*** Source material

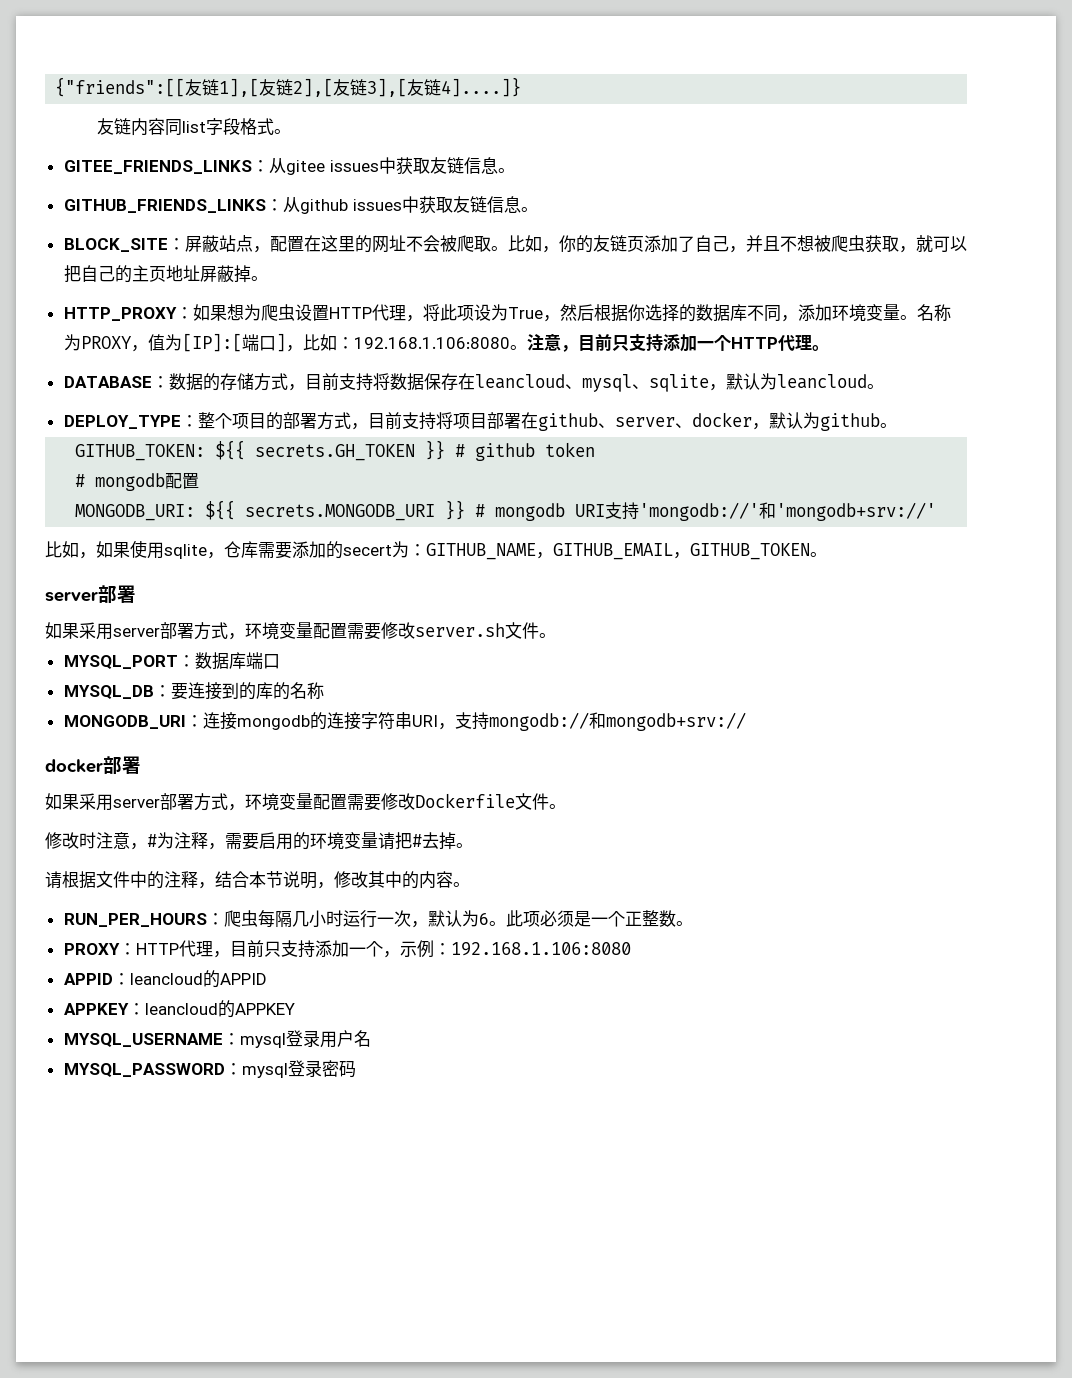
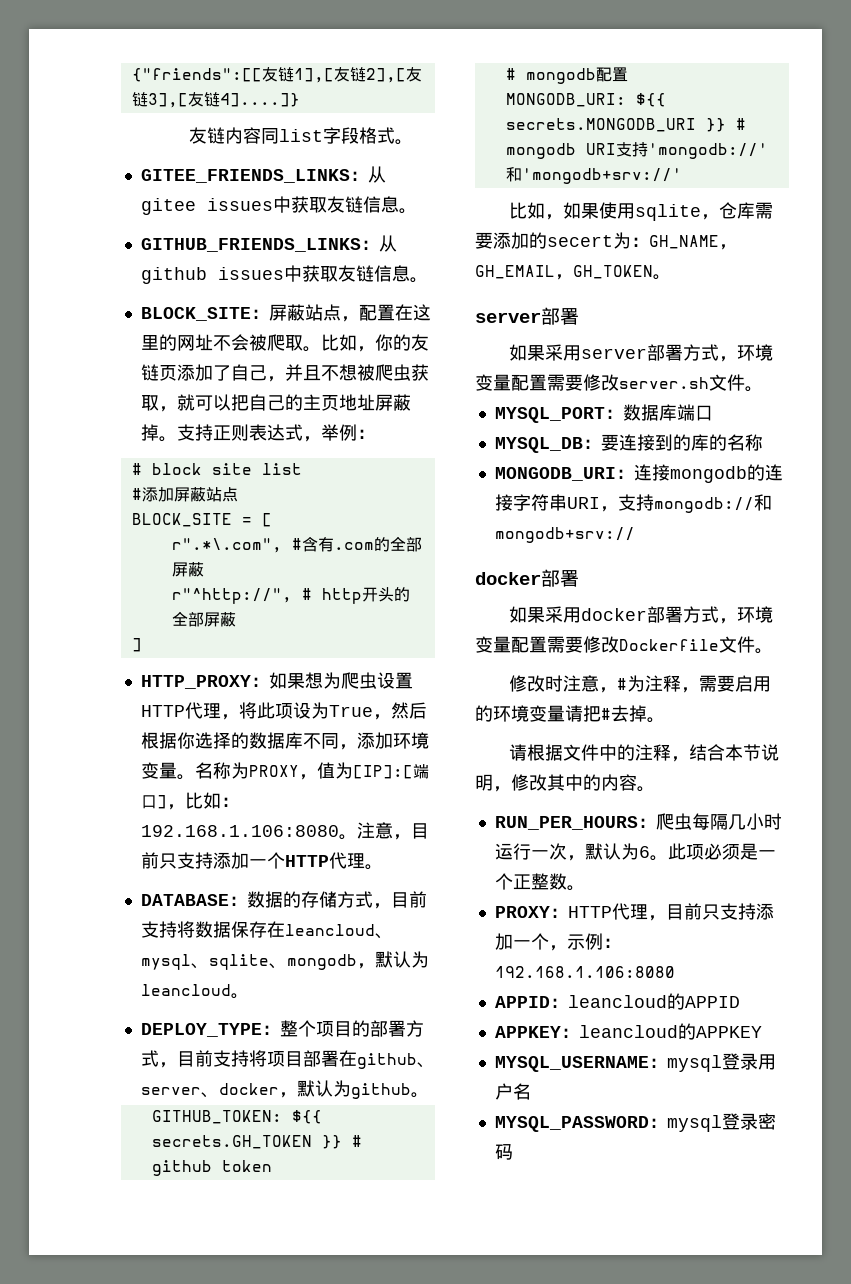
(268, 278) none -> [176,424,375,442] [131,463,302,475] [131,487,238,502] [131,513,272,527] [171,536,422,553] [171,562,204,577] [171,587,410,604] [171,611,236,627] [131,638,142,652] 支持正则表达式，举例： // # block site list // #添加屏蔽站点 // BLOCK_SITE = [ // r".*\.com", #含有.com的全部屏蔽 // r"^http://", # http开头的全部屏蔽 // ]
(709, 383) none -> [268,954,357,970] 、mongodb
[426,543,810,560] GITHUB_NAME，GITHUB_EMAIL，GITHUB_TOKEN -> [649,235,737,250] [475,265,653,280] GH_NAME，GH_EMAIL，GH_TOKEN
[113,799,160,808] server -> [581,608,648,621] docker

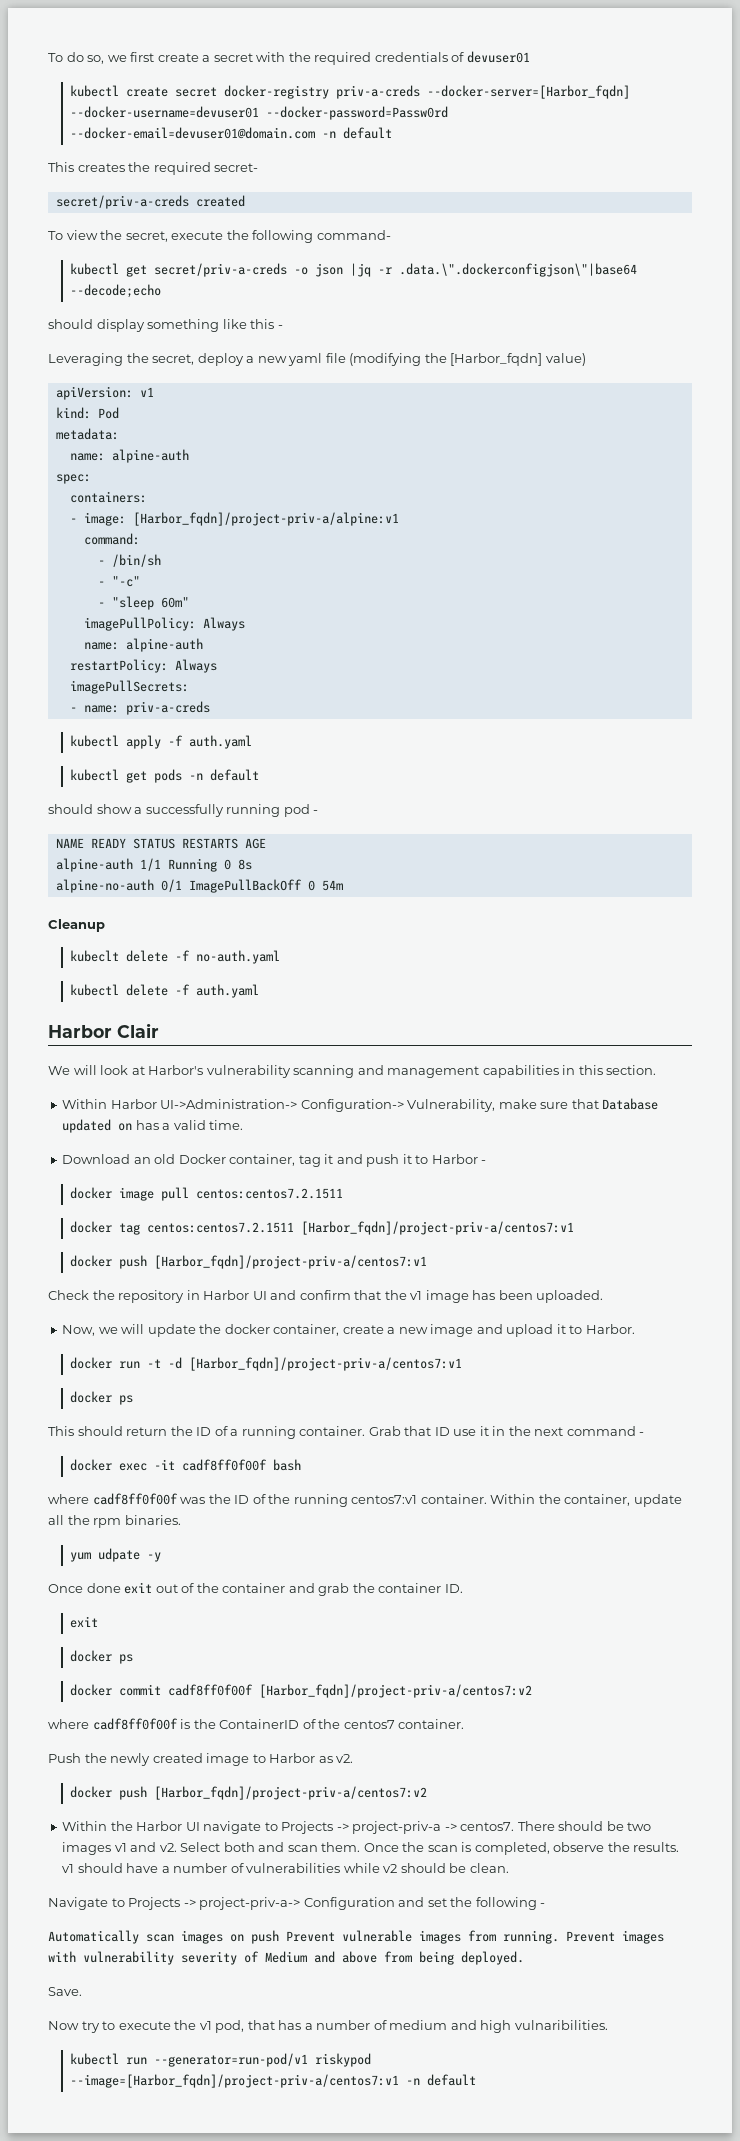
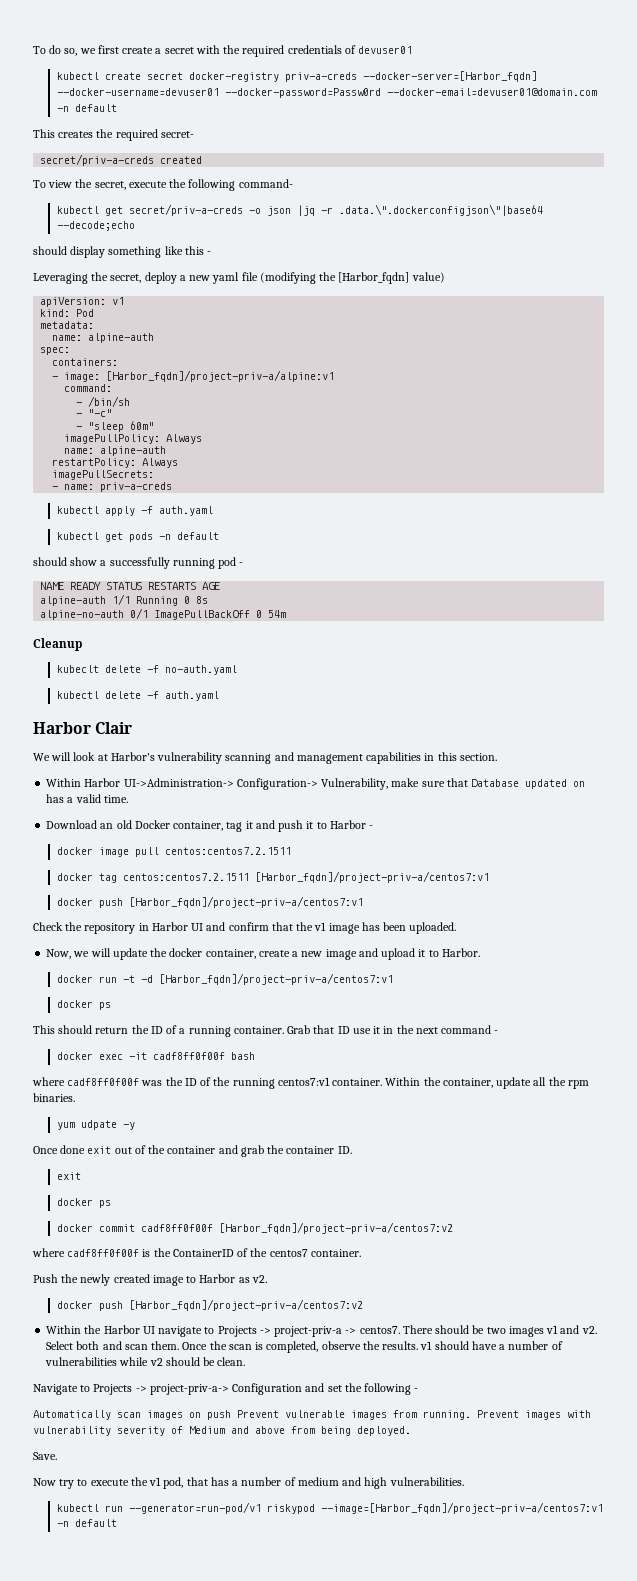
[514,2020,608,2030] vulnaribilities. -> [389,1477,464,1486] vulnerabilities.

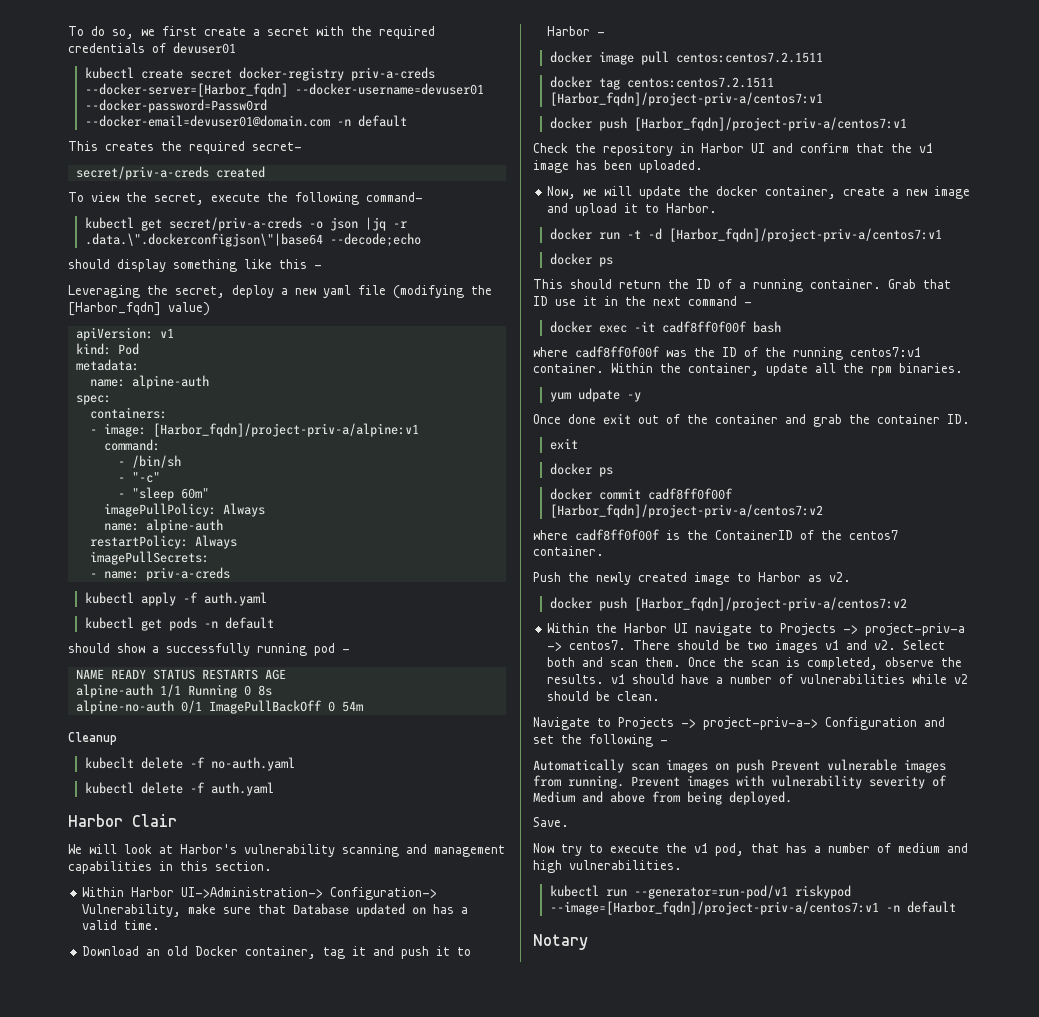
(117, 1523) none -> [533,934,588,950] // Notary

******

> _Exercise description_
Produce a verbatim transcription of every line in the listing, images omitted.

> _Expected answer_
(268, 278) none -> [176,424,375,442] [131,463,302,475] [131,487,238,502] [131,513,272,527] [171,536,422,553] [171,562,204,577] [171,587,410,604] [171,611,236,627] [131,638,142,652] 支持正则表达式，举例： // # block site list // #添加屏蔽站点 // BLOCK_SITE = [ // r".*\.com", #含有.com的全部屏蔽 // r"^http://", # http开头的全部屏蔽 // ]
(709, 383) none -> [268,954,357,970] 、mongodb
[426,543,810,560] GITHUB_NAME，GITHUB_EMAIL，GITHUB_TOKEN -> [649,235,737,250] [475,265,653,280] GH_NAME，GH_EMAIL，GH_TOKEN
[113,799,160,808] server -> [581,608,648,621] docker

[514,2020,608,2030] vulnaribilities. -> [389,1477,464,1486] vulnerabilities.

(117, 1523) none -> [533,934,588,950] // Notary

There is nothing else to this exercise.